[Gluster-devel] Splitbrain Resolution

Fri Apr 18 20:32:17 UTC 2008

Samuel Douglas wrote:
> On Sat, Apr 19, 2008 at 5:54 AM, Reinis Rozitis <r at roze.lv> wrote:
>>  That way the afr-copying is done on the "server" level..
>>
>>  Only drawback in this is your clients can mount only one server so if one
>> goes down you have to remount or implement some other HA method (like dns or
>> heartbeats)).
> 
> This is a fairly serious drawback, but it depends what you want AFR
> for. In our cluster system, we are probably using AFR with two
> children to provide file replication; until the HA translator is
> available, these are loaded on the client.

I'm not sure that it is that big a drawback. Using HA or RHCS to fail 
over the IP resources sounds like a pretty standard way to implement 
fail-over. The major drawback is lack of explicit load-balancing, but 
having said that, if you mount by hostname you'd still get round-robin 
DNS load balancing, which is probably good enough.
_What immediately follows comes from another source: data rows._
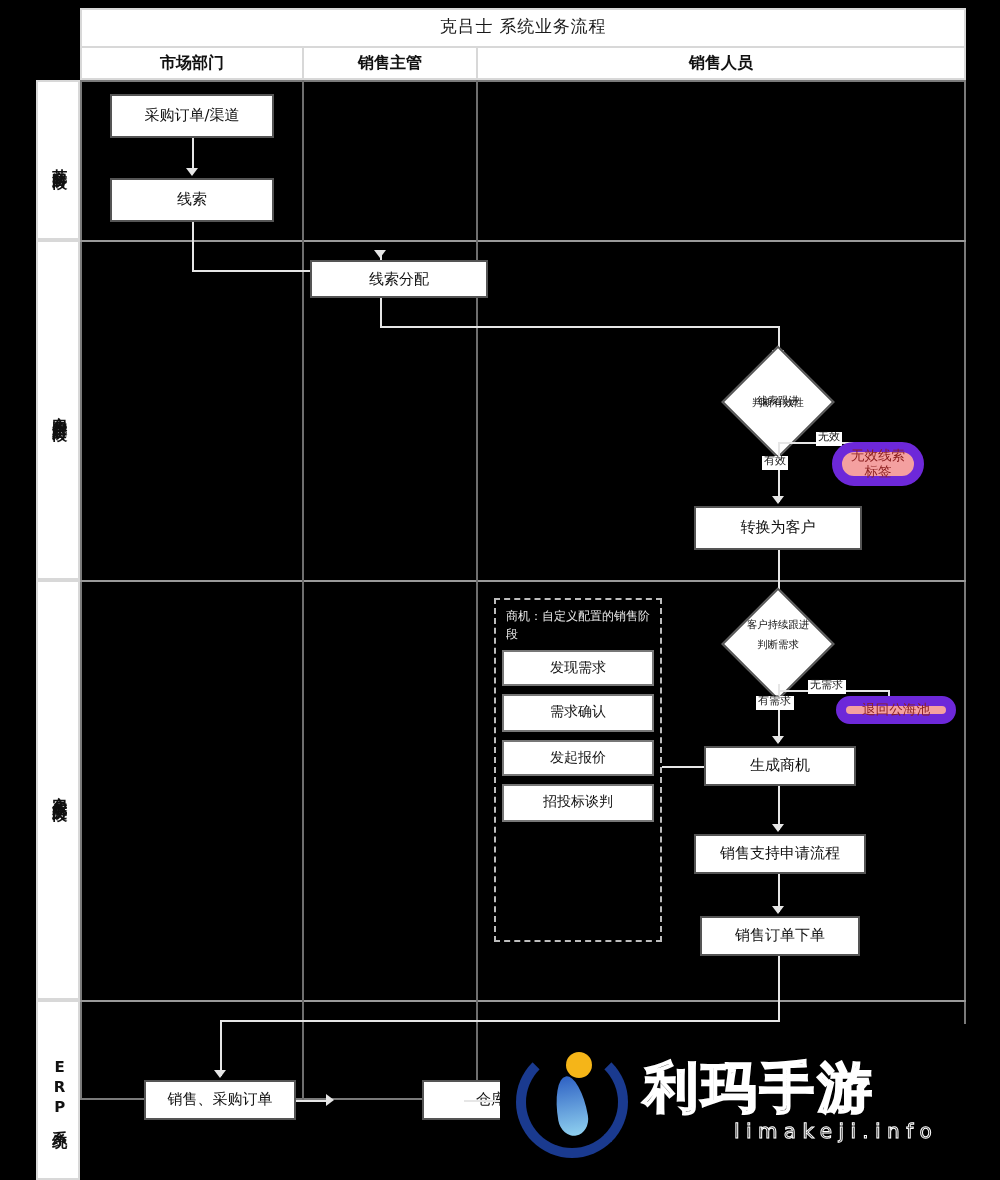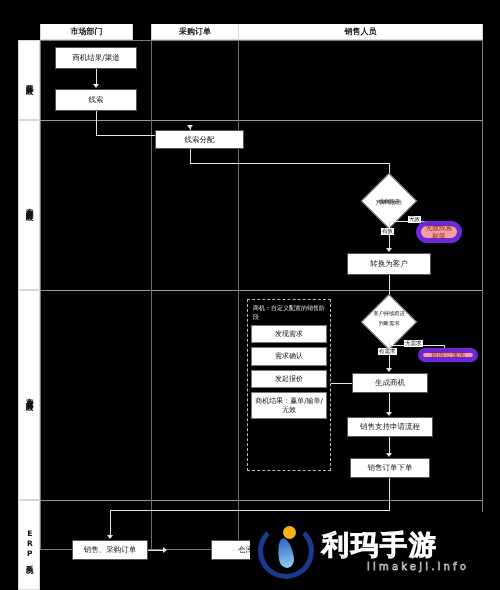--- a/index.html
+++ b/index.html
@@ -192,6 +192,7 @@
 
 <div id="canvas">
 
+  <div class="title-bar">克吕士 系统业务流程</div>
 
   <div class="colhead" style="left:40px; width:93px;">市场部门</div>
   <div class="colhead" style="left:151px; width:88px;">采购订单</div>

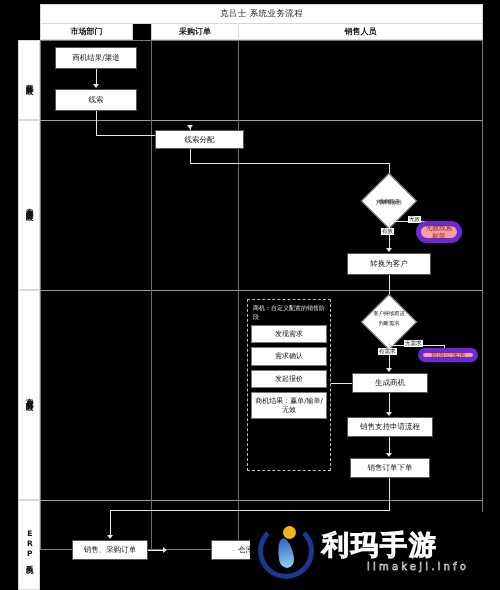--- a/index.html
+++ b/index.html
@@ -194,7 +194,7 @@
 
   <div class="title-bar">克吕士 系统业务流程</div>
 
-  <div class="colhead" style="left:40px; width:93px;">市场部门</div>
+  <div class="colhead" style="left:40px; width:112px;">市场部门</div>
   <div class="colhead" style="left:151px; width:88px;">采购订单</div>
   <div class="colhead" style="left:238px; width:245px;">销售人员</div>
 

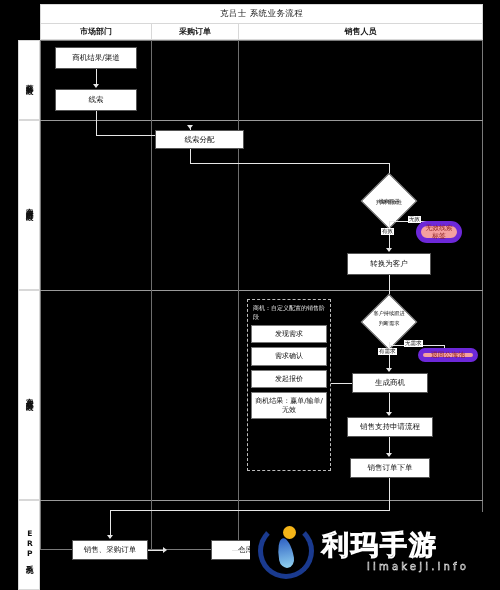--- a/index.html
+++ b/index.html
@@ -195,7 +195,7 @@
   <div class="title-bar">克吕士 系统业务流程</div>
 
   <div class="colhead" style="left:40px; width:112px;">市场部门</div>
-  <div class="colhead" style="left:151px; width:88px;">采购订单</div>
+  <div class="colhead" style="left:151px; width:88px;">销售主管</div>
   <div class="colhead" style="left:238px; width:245px;">销售人员</div>
 
   <div class="frame-outline"></div>

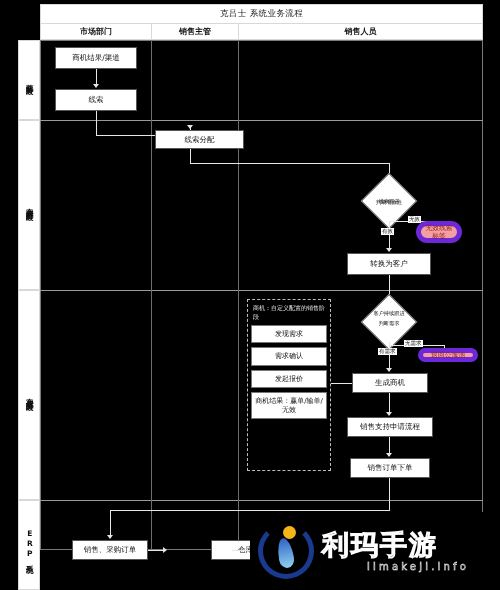--- a/index.html
+++ b/index.html
@@ -213,7 +213,7 @@
   <div class="lane-label" style="top:290px; height:210px;">客户成交阶段</div>
   <div class="lane-label" style="top:500px; height:90px;">ERP系统</div>
 
-  <div class="node" style="left:55px; top:47px; width:82px; height:22px;">商机结果/渠道</div>
+  <div class="node" style="left:55px; top:47px; width:82px; height:22px;">采购订单/渠道</div>
   <div class="ln-v" style="left:96px; top:69px; height:16px;"></div>
   <div class="arrow-d" style="left:93px; top:84px;"></div>
   <div class="node" style="left:55px; top:89px; width:82px; height:22px;">线索</div>

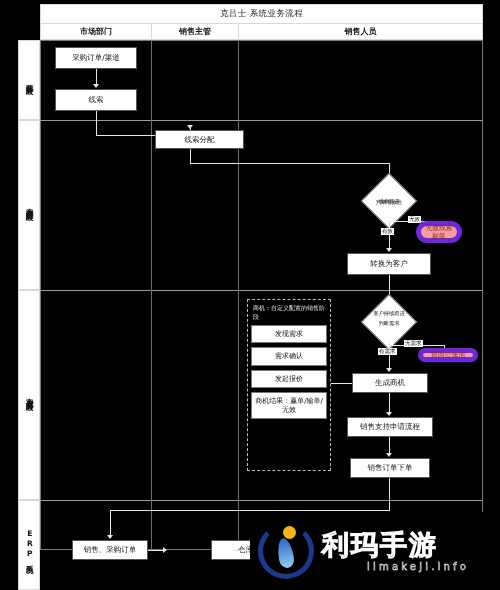--- a/index.html
+++ b/index.html
@@ -297,6 +297,7 @@
     <div class="group-item">发现需求</div>
     <div class="group-item">需求确认</div>
     <div class="group-item">发起报价</div>
+    <div class="group-item">招投标谈判</div>
     <div class="group-item">商机结果：赢单/输单/无效</div>
   </div>
 

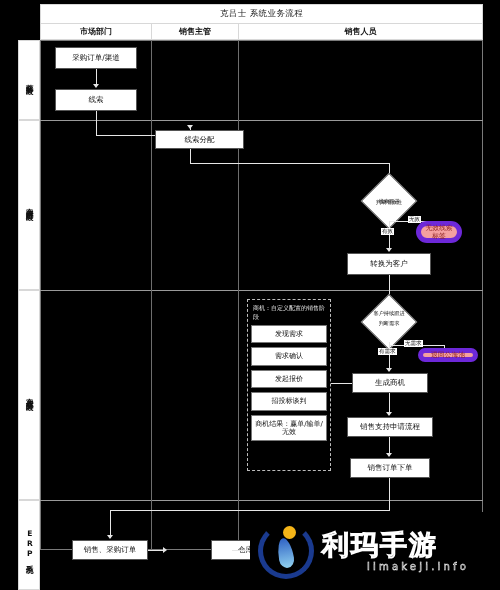--- a/index.html
+++ b/index.html
@@ -298,7 +298,6 @@
     <div class="group-item">需求确认</div>
     <div class="group-item">发起报价</div>
     <div class="group-item">招投标谈判</div>
-    <div class="group-item">商机结果：赢单/输单/无效</div>
   </div>
 
   <div class="ln-v" style="left:389px; top:478px; height:32px;"></div>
> As Gordan said, yes, the bandwidth does increase n-fold, but only for
> writes; and if you have gigabit ethernet and a decent switch this
> should not be too much of a problem. The data still has to go to all
> the replicated servers, so it is just the client's interconnect that
> has higher utilisation. Unless your workload is very heavy on writes,
> this shouldn't be a major problem.

Yes, but if you consider that in a typical setup you have an order of 
magnitude more client nodes than server nodes, that starts to add up 
pretty quickly.

> You can also use write-behind to aggregate writes, which can help
> avoid unnecessary overheads caused by making many small writes to the
> AFR volumes.

Hmm... Now if writes could happen over multicast, that would be pretty 
cool, as the writes wouldn't scale inversely. But I'm guessing this 
isn't anywhere on the feature list (yet)...

Gordan